The main purpose of this book is to offer effective treatment options for an urgent problem in America—children with episodes of violent aggression.
The diagnosis of bipolar disorder in children has soared. That trend has been controversial and has presented many unanswered questions, particularly when a child’s problems primarily involve “violent meltdowns” rather than mania or depression. American children diagnosed with bipolar disorder in recent years should be re-evaluated for an altogether different condition that I call “adrenaline system over-reactivity.” This condition is related to immaturity rather than a mental disorder, and it can be treated with medications that have fewer side effects and less intrusion on a child’s mental function than the medicines prescribed for bipolar disorder.
It is fundamental to understand the relationship between aggressive behavior and immature adrenaline reactivity in order to treat the behavior effectively. Thus far, treatment strategies—including medical, behavioral, and dietary approaches—do not directly address the adrenaline-based reactivity that causes the behavior to escalate out of control.
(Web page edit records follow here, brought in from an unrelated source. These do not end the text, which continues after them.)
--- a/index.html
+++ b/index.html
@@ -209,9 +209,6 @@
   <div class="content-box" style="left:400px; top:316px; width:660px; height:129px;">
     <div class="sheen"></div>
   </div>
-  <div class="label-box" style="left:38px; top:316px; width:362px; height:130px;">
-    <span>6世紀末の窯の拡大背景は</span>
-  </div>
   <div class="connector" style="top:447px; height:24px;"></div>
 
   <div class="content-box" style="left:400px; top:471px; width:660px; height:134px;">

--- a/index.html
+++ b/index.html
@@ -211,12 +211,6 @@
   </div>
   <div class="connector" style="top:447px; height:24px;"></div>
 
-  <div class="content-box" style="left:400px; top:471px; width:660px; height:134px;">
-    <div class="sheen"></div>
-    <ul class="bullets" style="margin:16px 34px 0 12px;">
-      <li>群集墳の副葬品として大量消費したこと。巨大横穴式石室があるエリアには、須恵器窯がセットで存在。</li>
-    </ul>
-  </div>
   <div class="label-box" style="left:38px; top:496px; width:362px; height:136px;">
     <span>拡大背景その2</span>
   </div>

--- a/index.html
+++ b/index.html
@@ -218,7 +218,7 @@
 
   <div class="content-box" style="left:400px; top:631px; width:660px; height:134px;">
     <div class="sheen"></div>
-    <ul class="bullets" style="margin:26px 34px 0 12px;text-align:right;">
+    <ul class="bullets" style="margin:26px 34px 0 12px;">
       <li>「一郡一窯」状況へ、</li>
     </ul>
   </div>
A broader purpose of this book is to increase understanding about how adrenaline system activity impacts behavior in general. I would like to focus attention and encourage research on a question that modern medicine has not been asking: “What is the role of adrenaline stress in behavioral medicine?” This is an important direction for the future of behavioral science, particularly in children, whose physical and mental maturation is vulnerable and incomplete.
Human aggression is directly related to activation of the body’s adrenaline systems. Adrenaline activity is a natural physical response that can produce threatening, attacking, agitated, or violently aggressive behavior in times of crisis or extreme danger.
Certain children have immature over-arousal of the adrenaline systems. They experience surges of adrenaline even when they are not in life-threatening situations. When this happens, their bodies have intense physical changes like a pounding heart, and intense mental changes like a loss of rational control. These changes play a major role in the intensity and momentum of their episodes. Adrenaline over-arousal can cause behavior so extreme that it can be mistaken for symptoms of a mental disorder, yet the role of the adrenaline systems is not considered when parents seek professional help.
I authored this book primarily as a description of my own 30+ years of clinical experience treating patients with aggressive and violent behavior. When I use the term “we,” I am referencing my collaboration with pediatrician Dr. Edward Cutler. In recent years, we have shared information, especially about the use of adrenaline-acting medicines for treatment of aggression. We have seen many patients mature to the point that they no longer needed medication.
To date, there are no studies published that would make this treatment approach more widely available. It is my hope that this book will bring relief to those with behavior problems caused by adrenaline over-arousal and provide new options for parents and physicians attempting to care for children with intractable episodes of violent aggression. If some clinicians learn the effectiveness of adrenaline-acting medicines, researchers may conduct the studies necessary for their use to become more accepted.
Treatment of childhood aggression in America can be revolutionized if adrenaline system over-arousal becomes a standard consideration. Many children could have more effective, less expensive, and possibly curative treatment without psychiatric diagnoses and without psychiatric medications.